As RMS emphasises again and again, at the heart of free software lies an ethical vision of sharing and mutual respect. Although open source blurs that vision somewhat thanks to the glasses of pragmatism that it wears, the basic idea is still there. And yet we talk relatively little about that ethical aspect, which is a pity, because it is both important and interesting.
Just how interesting can be seen in this splendid essay "Ethical Visions of Copyright Law" from James Grimmelmann, who is Associate Professor of Law, New York Law School. As its title makes clear, the focus is on copyright, but Stallman's approach to subverting copyright to make it more ethical occupies an important place in the argument. Here's part of the introduction:
copyright law imagines that we are ethical beings, capable of being creative and of being touched by the creativity of others, inclined to be sociable and to return good for good. It has in mind a deontic vision of reciprocity in the author-audience relationship. Or, more succinctly, authors and audiences ought to respect each other.
That may sound like a platitude, but it isn’t. Everyone agrees that authors and audiences ought to respect each other, but they come to blows over how that respect ought to be expressed. The Recording Industry Association of America (RIAA) thinks that audiences don’t respect authors enough; the Electronic Frontier Foundation (EFF) counters that it’s the authors who aren’t showing enough respect for audiences. Meanwhile, free software advocates and fans of the commons sketch pictures of respectful exchange that look very different from the marketplace exchanges that both the RIAA and EFF treat as normal.
We can learn some very interesting things about the state of the copyright debate by looking closely at those disagreements. When the EFF tells the content industries not to “sue their customers,” it’s making an ethical argument that’s the mirror image of the content industries’ call for people to “respect copyrights.” The arguments are the same, just directed at opposite sides of the author-audience relationship. Compare those arguments with the genuine radicalism in the way that some free software advocates don’t care whether programming remains a viable profession. They see legal restrictions on user freedoms as inherently unethical; no amount of software produced or programmers employed could justify them.

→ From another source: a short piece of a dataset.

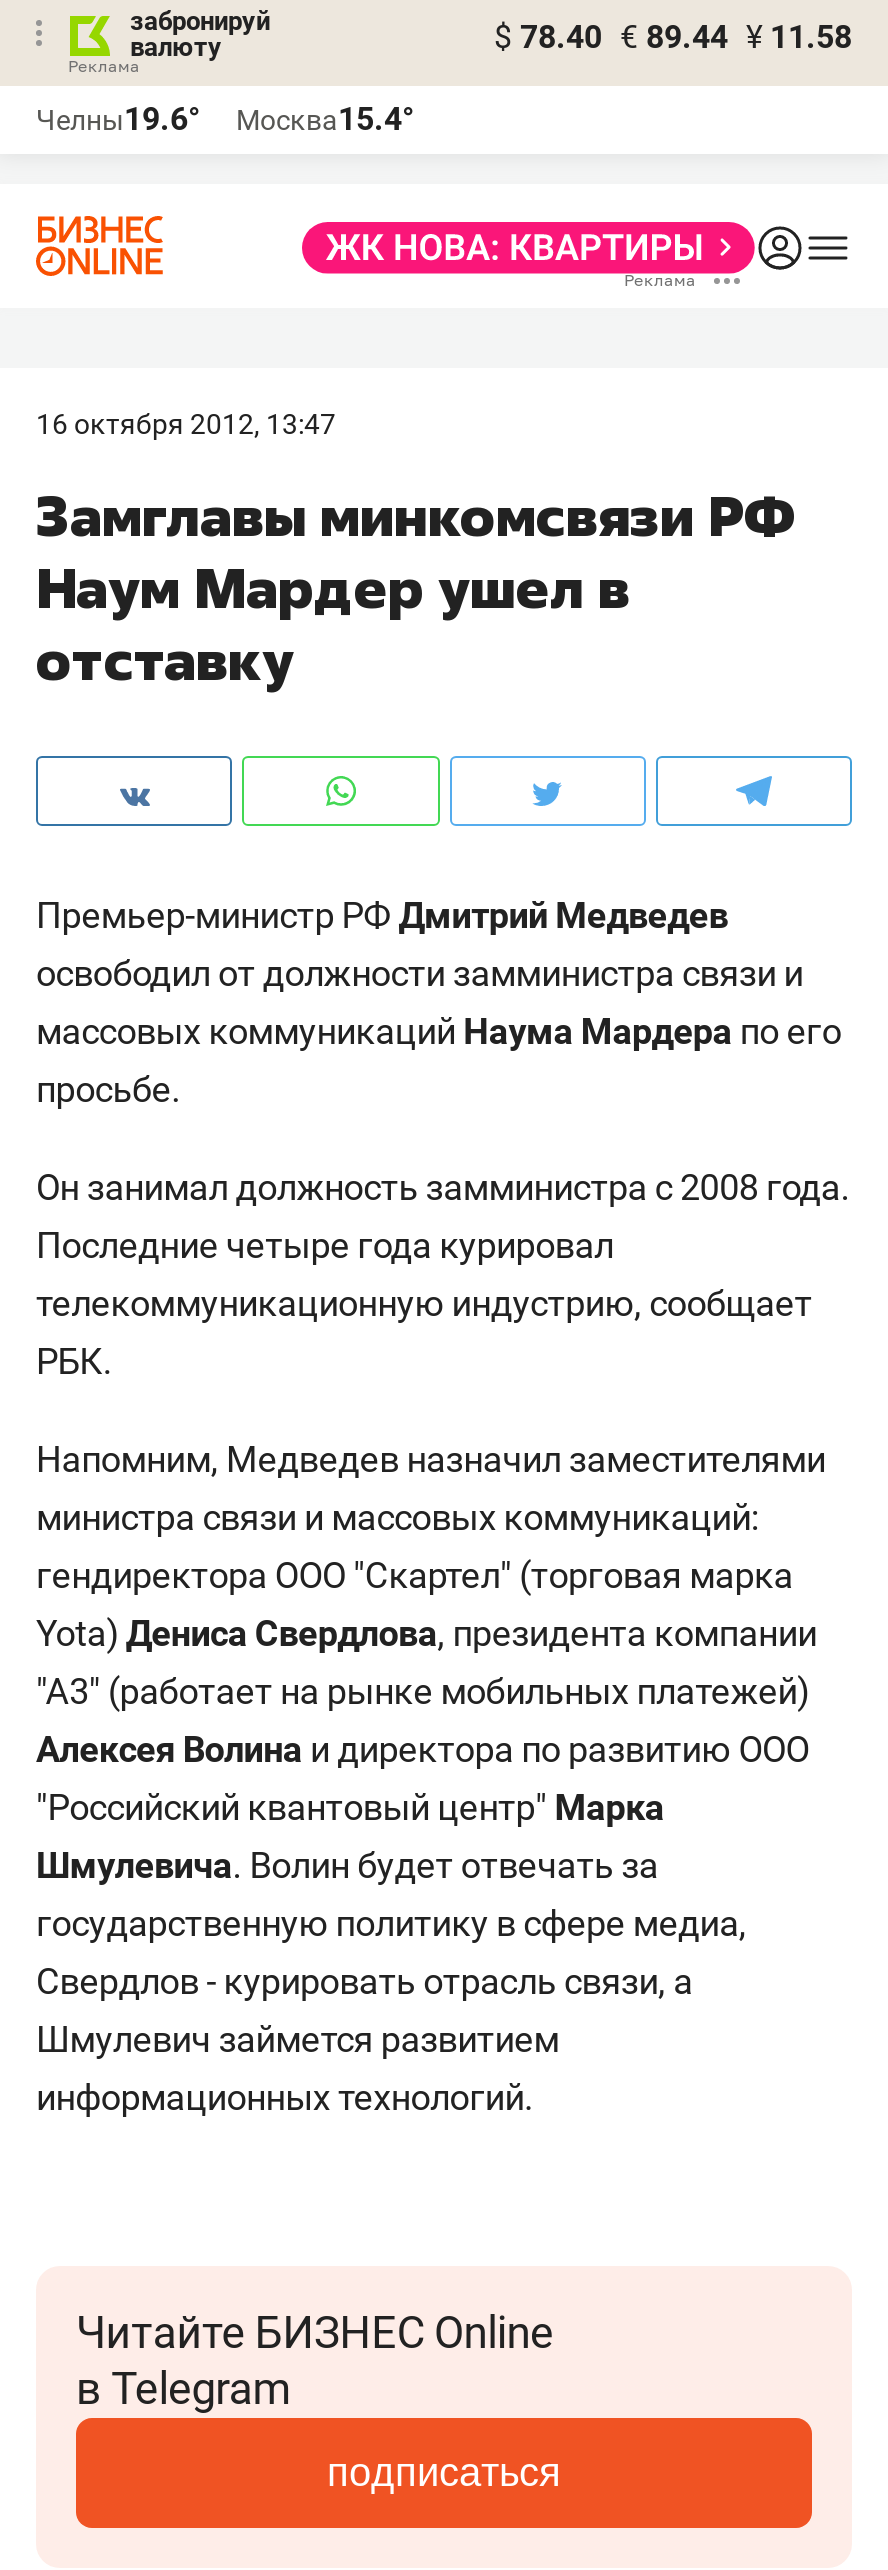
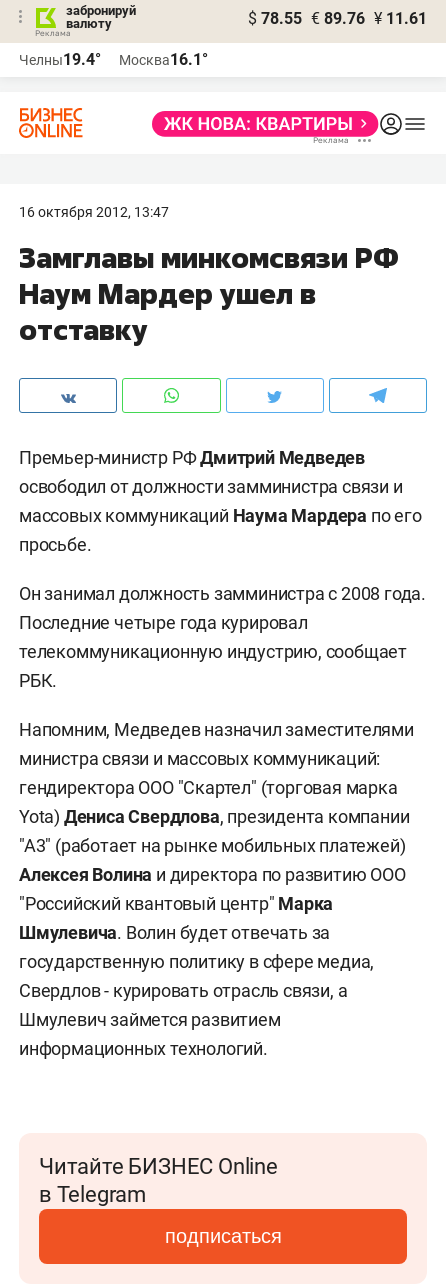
[494,18,852,56] $ 78.40 € 89.44 ¥ 11.58 -> [248,9,427,28] $ 78.55 € 89.76 ¥ 11.61
[36,100,200,138] Челны19.6° -> [19,50,101,69] Челны19.4°
[236,100,414,138] Москва15.4° -> [119,50,208,69] Москва16.1°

As scholars, we should pay attention to these ethical visions, because they are descriptively important to how people behave, because they affect the persuasiveness of our policy arguments in the public arena, and because they make provocative claims about what intellectual property law ought to look like. This essay will find evidence of these visions in the language and structure of intellectual property law, and in the rhetoric that activists use as they make arguments about intellectual property. These ethical visions link copyright law’s rules to a model of how those regulated by copyright law could and should behave.
As you might expect, the Creative Commons movement also figures largely, and the essay picks out an interesting fact about it:
To summarize, there’s a significant ambiguity in Creative Commons’ response to the copyright system. It could be saying (or could be seen to say) that the system is out of balance because authors have exclusive rights they don’t need and don’t want to use. It could also be saying (or could be seen to say) that the system is out of balance because authors have exclusive rights they shouldn’t have and shouldn’t be allowed to use. In either frame, its licensing strategy is a natural response designed to encourage a healthier balance. But the latter frame, let us be clear, is a challenge to the default ethical vision of copyright itself, not merely a critique of authorial behavior made from within that vision.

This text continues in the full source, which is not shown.